The Secretary may make grants to applicants that do not meet all of the criteria under subsection (b)(1), but applicants that do not meet all such criteria may not receive the full grant amount.
In this section:
The term alternative destination—
means any service- or care-providing site other than a hospital emergency department or jail; and
includes an outpatient clinic, primary care provider’s office, crisis apartment, crisis home, respite home, crisis stabilization center, urgent care facility, and community care center.
The term nonviolent emergency call means a 911 call that—
relates to mental health, homelessness, addiction problems, social services, truancy, intellectual and developmental disabilities, or public intoxication; and
does not involve obvious violent behavior.

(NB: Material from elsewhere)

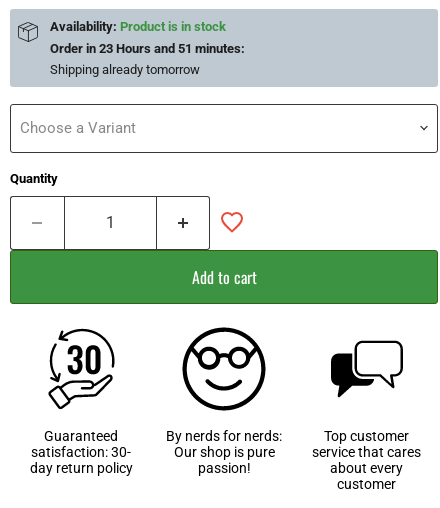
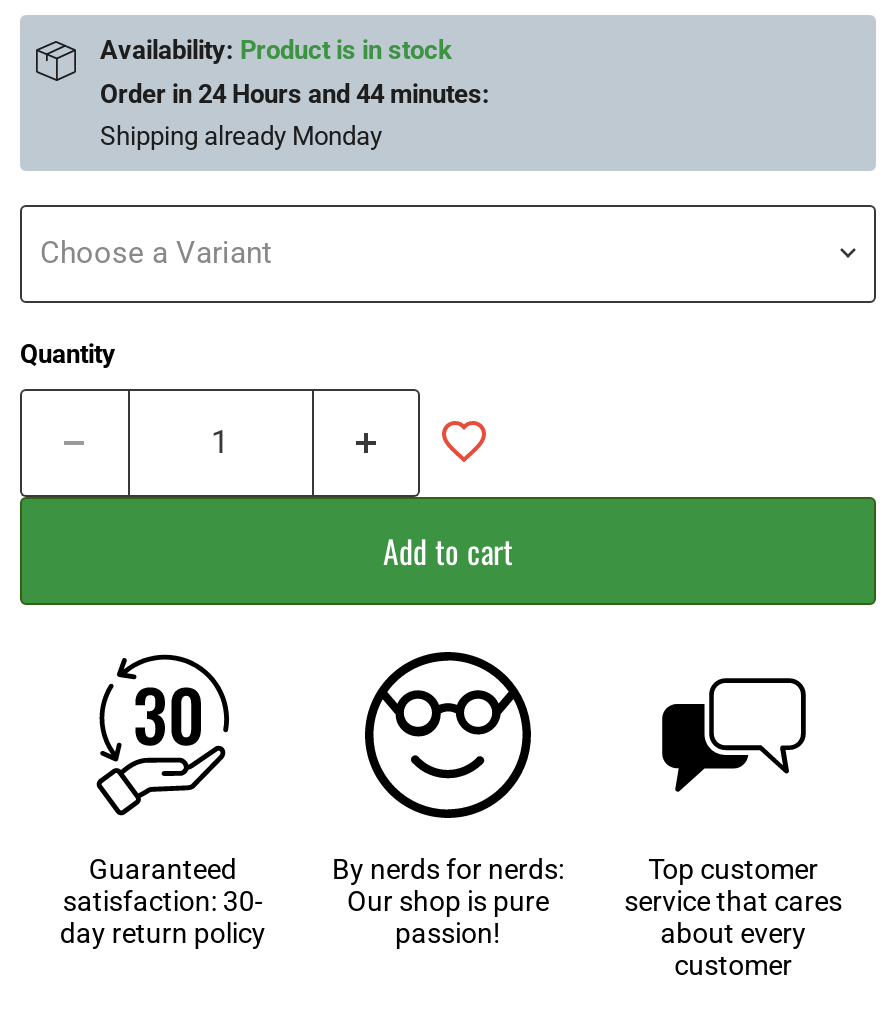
- Order in 23 Hours and 51 minutes:
+ Order in 24 Hours and 44 minutes:

- Shipping already tomorrow
+ Shipping already Monday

The term unarmed professional service provider means a professional (which may include a nurse, social worker, emergency medical technician, counselor, community health worker, trauma-informed personnel, social service provider, substance use disorder professional, or peer support specialist) who—
is trained to deal with mental health or substance abuse crises or intellectual and developmental disabilities; and
does not carry a firearm.
No person in the United States shall, on the basis of actual or perceived race, color, religion, national origin, sex (including sexual orientation and gender identity), or disability, be excluded from participation in, be denied the benefits of, or be subjected to discrimination under any program or activity funded, in whole or in part, with funds made available under this section.